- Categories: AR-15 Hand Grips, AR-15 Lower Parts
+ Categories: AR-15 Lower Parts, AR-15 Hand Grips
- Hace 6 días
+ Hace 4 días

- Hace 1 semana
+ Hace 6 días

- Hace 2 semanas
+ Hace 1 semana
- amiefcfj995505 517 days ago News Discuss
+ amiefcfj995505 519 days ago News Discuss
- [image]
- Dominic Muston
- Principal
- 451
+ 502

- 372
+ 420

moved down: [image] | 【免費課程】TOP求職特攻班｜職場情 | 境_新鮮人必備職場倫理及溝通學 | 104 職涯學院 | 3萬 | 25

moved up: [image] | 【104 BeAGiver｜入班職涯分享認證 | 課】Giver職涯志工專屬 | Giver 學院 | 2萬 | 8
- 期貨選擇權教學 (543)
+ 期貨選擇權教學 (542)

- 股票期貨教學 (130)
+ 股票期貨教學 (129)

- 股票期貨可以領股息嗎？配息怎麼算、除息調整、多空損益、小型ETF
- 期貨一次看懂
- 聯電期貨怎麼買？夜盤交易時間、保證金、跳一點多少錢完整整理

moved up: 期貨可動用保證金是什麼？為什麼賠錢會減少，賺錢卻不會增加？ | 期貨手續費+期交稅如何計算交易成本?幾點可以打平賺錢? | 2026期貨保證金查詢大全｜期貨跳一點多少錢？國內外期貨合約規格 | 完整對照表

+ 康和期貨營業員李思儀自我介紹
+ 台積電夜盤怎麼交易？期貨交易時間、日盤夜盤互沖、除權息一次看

WHAT NEEDS TO BE DONE: Every line of the data above is to be copied out exactly.

SOLVED PROBLEM:
- Categories: AR-15 Hand Grips, AR-15 Lower Parts
+ Categories: AR-15 Lower Parts, AR-15 Hand Grips
- Hace 6 días
+ Hace 4 días

- Hace 1 semana
+ Hace 6 días

- Hace 2 semanas
+ Hace 1 semana
- amiefcfj995505 517 days ago News Discuss
+ amiefcfj995505 519 days ago News Discuss
- [image]
- Dominic Muston
- Principal
- 451
+ 502

- 372
+ 420

moved down: [image] | 【免費課程】TOP求職特攻班｜職場情 | 境_新鮮人必備職場倫理及溝通學 | 104 職涯學院 | 3萬 | 25

moved up: [image] | 【104 BeAGiver｜入班職涯分享認證 | 課】Giver職涯志工專屬 | Giver 學院 | 2萬 | 8
- 期貨選擇權教學 (543)
+ 期貨選擇權教學 (542)

- 股票期貨教學 (130)
+ 股票期貨教學 (129)

- 股票期貨可以領股息嗎？配息怎麼算、除息調整、多空損益、小型ETF
- 期貨一次看懂
- 聯電期貨怎麼買？夜盤交易時間、保證金、跳一點多少錢完整整理

moved up: 期貨可動用保證金是什麼？為什麼賠錢會減少，賺錢卻不會增加？ | 期貨手續費+期交稅如何計算交易成本?幾點可以打平賺錢? | 2026期貨保證金查詢大全｜期貨跳一點多少錢？國內外期貨合約規格 | 完整對照表

+ 康和期貨營業員李思儀自我介紹
+ 台積電夜盤怎麼交易？期貨交易時間、日盤夜盤互沖、除權息一次看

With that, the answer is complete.